В общем, оба индейца были чудо как хороши.
* * *
Анисий, доселе не избалованный вниманием прекрасного пола, совсем одеревенел — такой вокруг него собрался цветник. Барышни щебетали, без стеснения обсуждая детали его туалета, а одна, премиленькая грузинская княжна Софико Чхартишвили, даже назвала Тюльпанова «хорошеньким арапчиком». Еще очень часто звучало слово «бедняжечка», от которого Анисий густо краснел (слава Богу, под ореховой мазью было не видно).
Но чтоб было понятно про ореховую мазь и «бедняжечку», придется вернуться на несколько часов назад, к тому моменту, когда Ахмад-хан и его верный секретарь готовились к первому выходу в свет.
Эраст Петрович, уже при смоляной бороде, но еще в домашнем халате, гримировал Анисия сам. Сначала взял какой-то пузырек с темно-шоколадной жидкостью. Пояснил — настой бразильского ореха. Втер густое пахучее масло в кожу лица, в уши, в веки. Потом приклеил густую бороду, отодрал. Прицепил другую, вроде козлиной, но тоже забраковал.
— Нет, Тюльпанов, мусульманина из вас не п-получается, — констатировал шеф. — Поторопился я с Тарик-беем. Надо было вас индусом объявить. Каким-нибудь Чандрагуптой.
— А можно мне один мусташ, без бороды? — спросил Анисий, давно мечтавший об усах, которые у него росли как-то неубедительно, пучками.
— Не полагается. По восточному этикету это для секретаря слишком большое щегольство. — Фандорин повертел анисиеву голову влево, вправо и заявил. — Ничего не поделаешь, придется сделать вас евнухом.
Подбавил желтой мази, стал втирать в щеки и под подбородком — «чтоб кожу разрыхлить и в складочку собрать». Осмотрел результат и теперь остался доволен:
— Настоящий евнух.

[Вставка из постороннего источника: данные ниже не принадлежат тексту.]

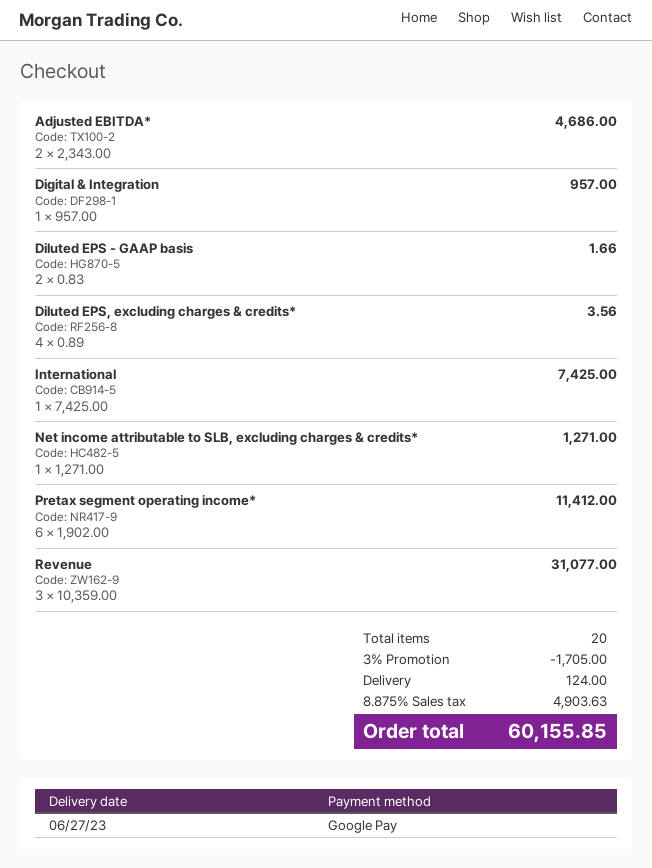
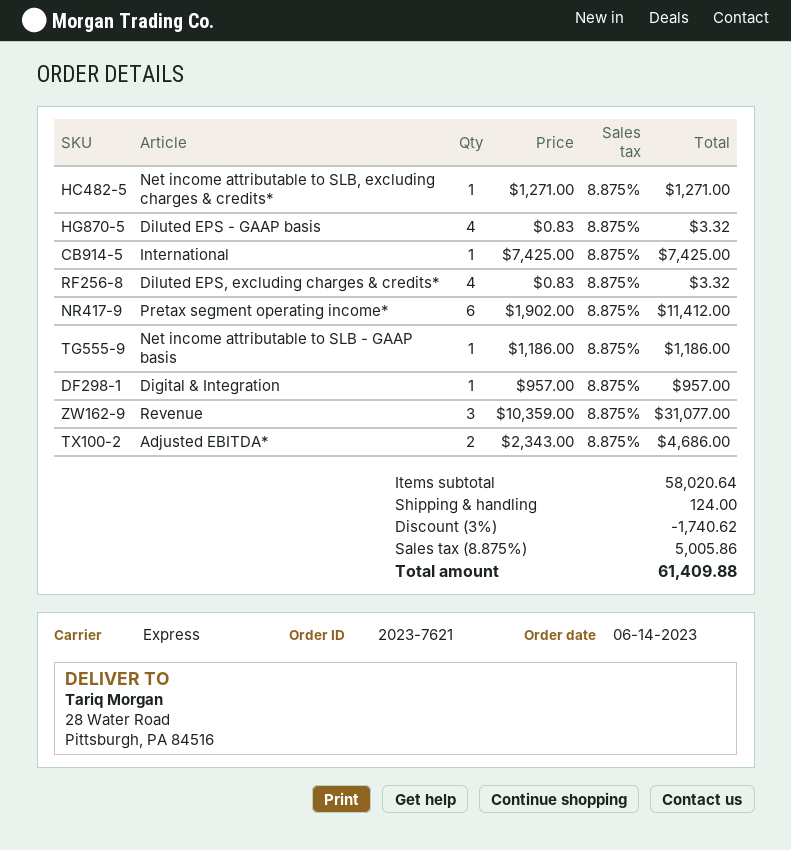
Diluted EPS - GAAP basis: 2 x 0.83 = 1.66 -> 4 x 0.83 = 3.32
Diluted EPS, excluding charges & credits*: 4 x 0.89 = 3.56 -> 4 x 0.83 = 3.32
Net income attributable to SLB - GAAP basis: none -> 1 x 1186.00 = 1186.00
discount: 3% = 1705.00 -> 3% = 1740.62
tax: 8.875% = 4903.63 -> 8.875% = 5005.86
total: 60155.85 -> 61409.88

То, что нужно.
Но на этом испытания Тюльпанова не закончились.
— Раз вы у нас мусульманин — волосы долой, — приговорил надворный советник.
Анисий, сраженный превращением в евнуха, обритие головы снес безропотно. Брил Маса — ловко, острейшим японским кинжалом. Эраст Петрович намазал коричневой дрянью голый анисиев череп и сообщил:
— Сверкает, как п-пушечное ядро.
Поколдовал с кисточкой над бровями. Глаза одобрил: карие и слегка раскосые, в самый раз.
Заставил надеть широченные шелковые штаны, какую-то узорчатую кацавейку, потом халат, на лысую макушку и злосчастные уши нахлобучил тюрбан.
Медленно, на негнущихся ногах подошел Анисий к зеркалу, ожидая увидеть нечто чудовищное — и был приятно поражен: из бронзовой рамы на него смотрел живописный мавр — ни тебе прыщей, ни оттопыренных ушей. Жаль, нельзя всегда таким по Москве ходить.
— Готово, — сказал Фандорин. — Только намажьте мазью руки и шею. Да щиколотки не забудьте — вам ведь в шлепанцах ходить.